Birth and breastfeeding go together like a wedding and a honeymoon.

"I spent most of my pregnancy studying pregnancy, labor and birthing. There was a page on latching your baby for breastfeeding, but I didn't really pay attention because I was worried about handling contractions during labor. I didn't even think about breastfeeding, because I figured it was natural, and it would just happen naturally."

You wouldn't plan a wedding without planning a honeymoon.

A honeymoon is a time of celebration, rest, and exploration in your new life together. It involves research. You reserve your accommodations, restaurants, recreation and beautiful, romantic spots to enjoy each other's company in. You may buy lingerie, special outfits and gear. You probably spend hours packing and repacking your bags.

And you will definitely search blogs and reviews for places to avoid and potential pitfalls in your plan. A honeymoon is supposed to memorable in a good way and most people understand that honeymoons require a fair amount of planning.

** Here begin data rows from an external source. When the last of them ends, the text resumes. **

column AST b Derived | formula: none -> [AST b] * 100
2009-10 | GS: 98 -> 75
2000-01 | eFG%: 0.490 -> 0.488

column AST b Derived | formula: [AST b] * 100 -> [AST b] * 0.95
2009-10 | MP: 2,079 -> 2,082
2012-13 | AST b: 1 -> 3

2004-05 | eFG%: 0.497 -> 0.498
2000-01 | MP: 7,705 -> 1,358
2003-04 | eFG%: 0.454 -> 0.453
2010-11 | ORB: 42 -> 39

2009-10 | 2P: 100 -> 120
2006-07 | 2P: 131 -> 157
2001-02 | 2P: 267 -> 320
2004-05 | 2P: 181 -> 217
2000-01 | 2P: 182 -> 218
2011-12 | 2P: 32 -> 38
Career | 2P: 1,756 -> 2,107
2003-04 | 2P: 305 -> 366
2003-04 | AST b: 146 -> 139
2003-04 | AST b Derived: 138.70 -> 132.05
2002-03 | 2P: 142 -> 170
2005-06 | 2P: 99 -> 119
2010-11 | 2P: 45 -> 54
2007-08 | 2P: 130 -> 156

Parents enjoy Babymoons while they are pregnant-- massages, luxurious meals, easy walks, shopping, dreaming and cuddling. Many are figuring, "This is our last chance for many years!"

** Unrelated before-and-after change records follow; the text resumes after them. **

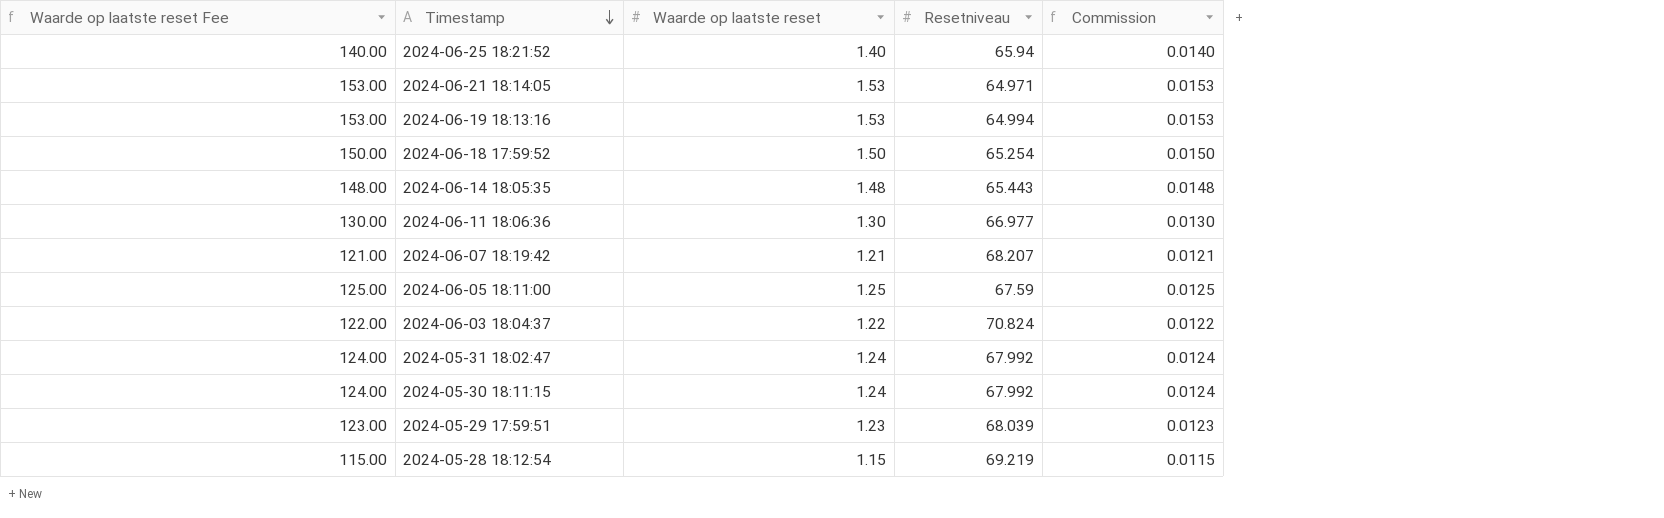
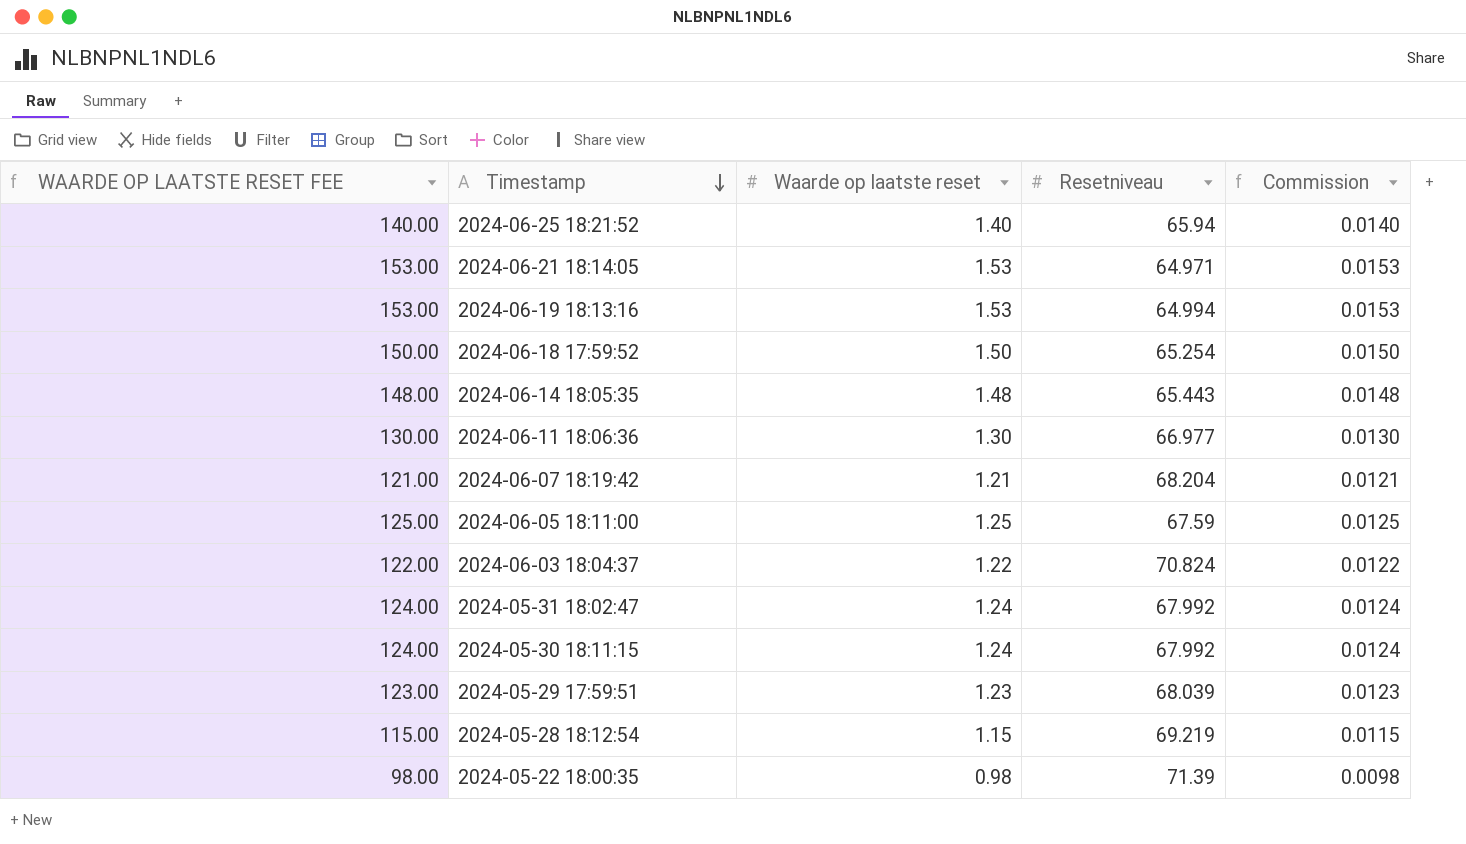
column name: Waarde op laatste reset Fee -> WAARDE OP LAATSTE RESET FEE
2024-06-07 18:19:42 | Resetniveau: 68.207 -> 68.204
row 2024-05-22 18:00:35: none -> 98.00 | 0.98 | 71.39 | 0.0098

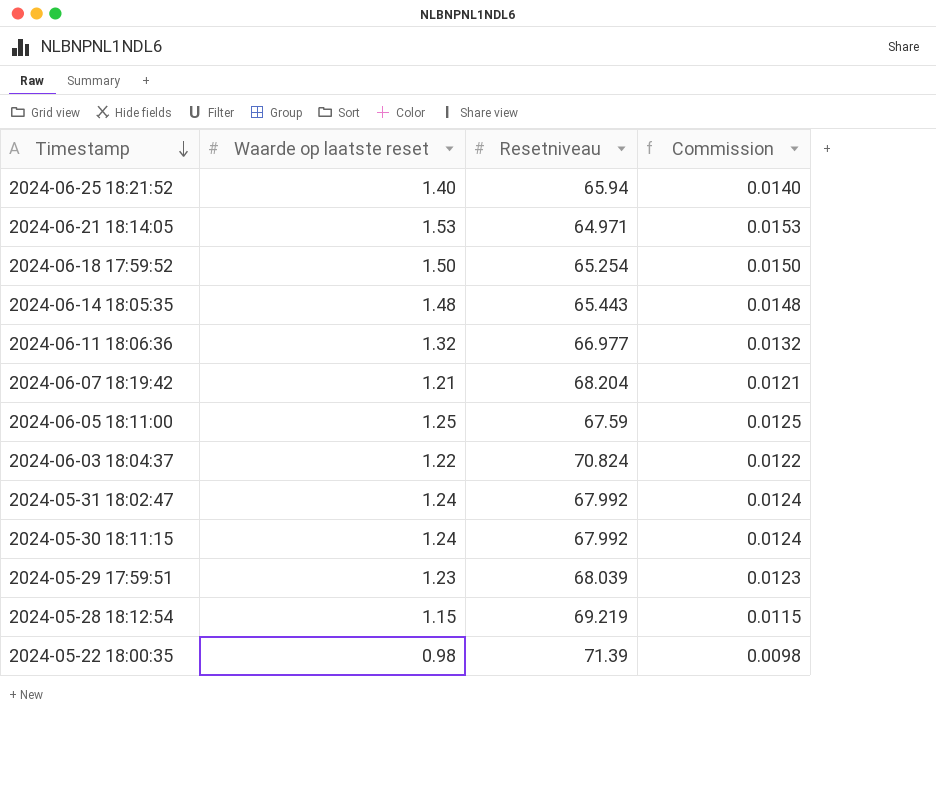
column WAARDE OP LAATSTE RESET FEE | formula: [Waarde op laatste reset] * 100 -> none
row 2024-06-19 18:13:16: 153.00 | 1.53 | 64.994 | 0.0153 -> none
2024-06-11 18:06:36 | Waarde op laatste reset: 1.30 -> 1.32
2024-06-11 18:06:36 | Commission: 0.0130 -> 0.0132

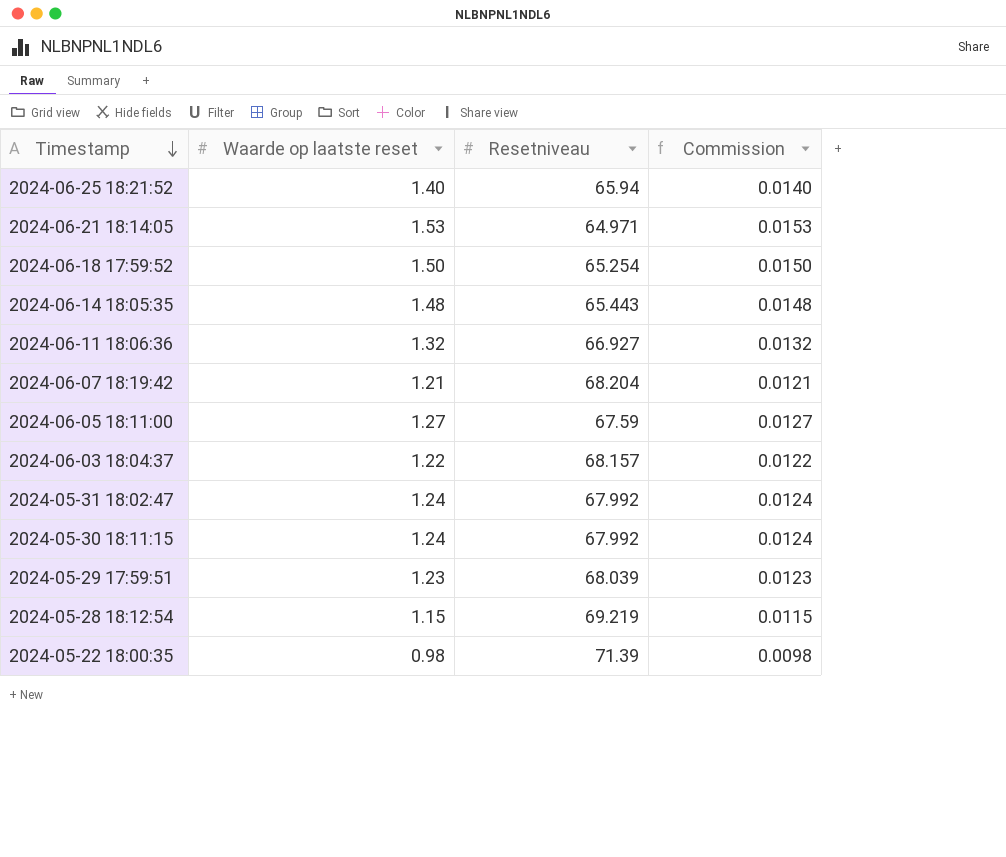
2024-06-11 18:06:36 | Resetniveau: 66.977 -> 66.927
2024-06-05 18:11:00 | Waarde op laatste reset: 1.25 -> 1.27
2024-06-05 18:11:00 | Commission: 0.0125 -> 0.0127
2024-06-03 18:04:37 | Resetniveau: 70.824 -> 68.157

Yet, most new parents don't plan for a "honeymoon" after welcoming their new baby.

As a result, the Fourth Trimester is an exhausting Pandora's Box of opened gifts, last-minute meals, naïveté and tears.

Why would you spend months preparing just the right layette, picking the perfect name, interviewing pediatricians and obstetricians, researching the perfect birth, and assume your baby will just naturally and magically feed and sleep like they do on TV?

"Breastfeeding is natural, isn't it? How did humans survive in the past? We aren't worried, we'll figure it out!"

For some, there is a cultural belief that investing oneself in the birthed baby may cause harm. No purchases or planning can happen until the healthy baby arrives. That may work in your native culture with abundant, close-knit family support. But it does not work in your average American suburban, or urban, single family home with both parents working right up until birth.

Listen! Breastfeeding is part of the birthing process, not a separate, nor even a different event.

Babies who birth vaginally without medication, placed on their mother's belly and observed, crawl to the nipple and are usually feeding themselves within an hour after they are born! This stimulates the release of your placenta, which starts your breasts making milk. The process of breastfeeding contracts and heals your uterus. It continues the immune protection given in-utero along with the protection, comfort and closeness of your body. Your baby needs this!